With mixed emotions I post about the demise of @hotbikemag. It was a brand I was handed that was on life support that most thought was already dead. I spent countless hours and years breathing life back into it only to get let go in return for all my hard work. To think of all the great people I worked with, met and forged life-long relationships on this book making motorcycle history together is something I always cherish and will never forget. Now it is all for not due to corporate greed and mismanagement. Sure it will live online with re-hashed content and press releases just to juice unknowing advertisers out of money, but with no real editor or any kind of substance. All I can really say is I told all you at Bonnier Corp that it wouldn’t last a year without me. And it sure as hell didn’t. Oh well. It was fun while it lasted. #vtwinvisionary @vtwinvisionary
"We can’t thank Editor-in-Chief Jordan Mastagni and his team enough for making a great magazine," said Bonnier Motorcycle Group Editorial Director Mark Hoyer. “But as media and ad spending continue to change, particularly in the V-twin space, we have shifted our focus and efforts to our larger, more general interest, moto brands.”
The company also acknowledged the harsh economic realities print media faces presently.
“For years the Hot Bike magazine has been spared the disruptive changes taking place in the publishing community with ad support from the motorcycle industry," said Bonnier Motorcycle Group SVP, Andy Leisner. "Unfortunately, two significant reductions in ad revenue from an OEM and large aftermarket company hurt the print brand in 2018, and the decision was made to channel this content across other strong Bonnier Motorcycle Group brands.”

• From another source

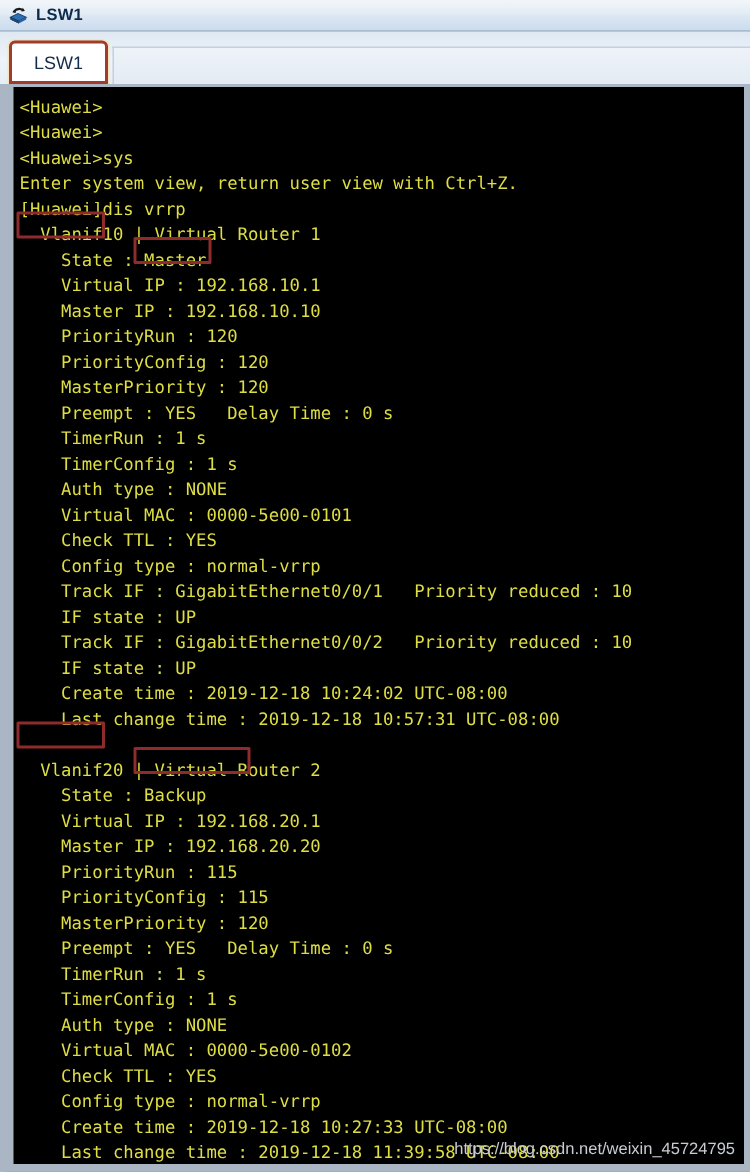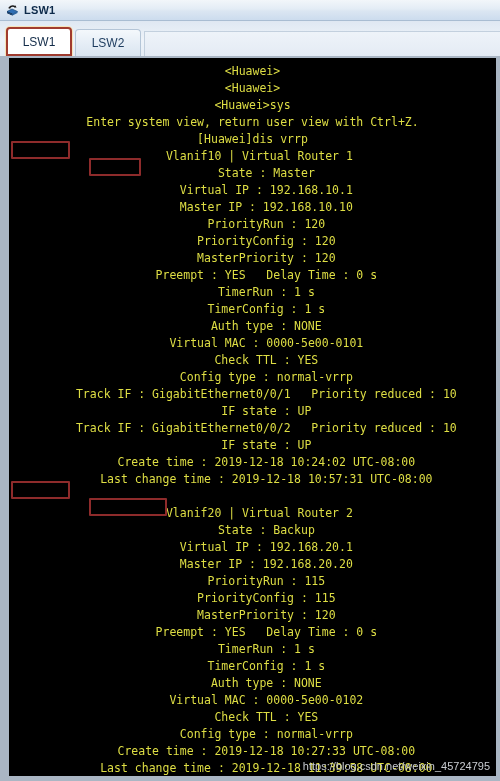"LSW2" div.tab { html: <div> <span>LSW2</span> </div> -> none }
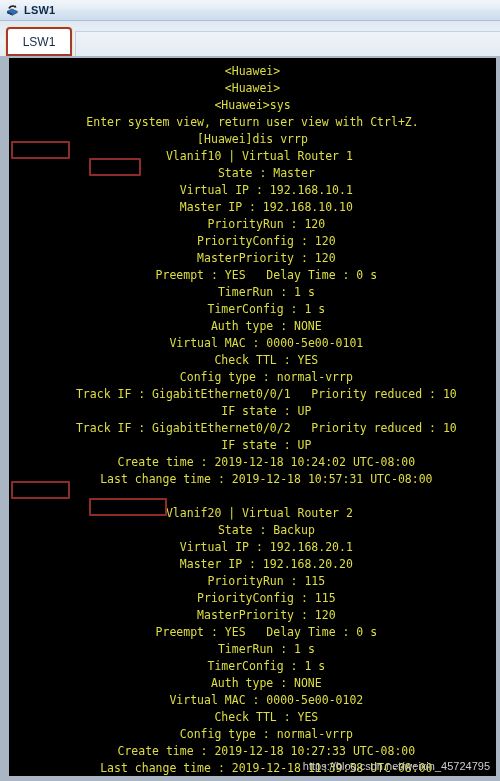"<Huawei>" .term-lines .ln { text-align: center -> none }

Hot Bike, one of the most influential publications in its genre, has struggled with the problem of content consumers increasingly move to electronic media in a shifting landscape due to both the interests and age of their reader base. Hot Bike will likely serve as another bellwether indicating the rapid decline of the popularity of the motorcycles once found within its pages, and those pages themselves.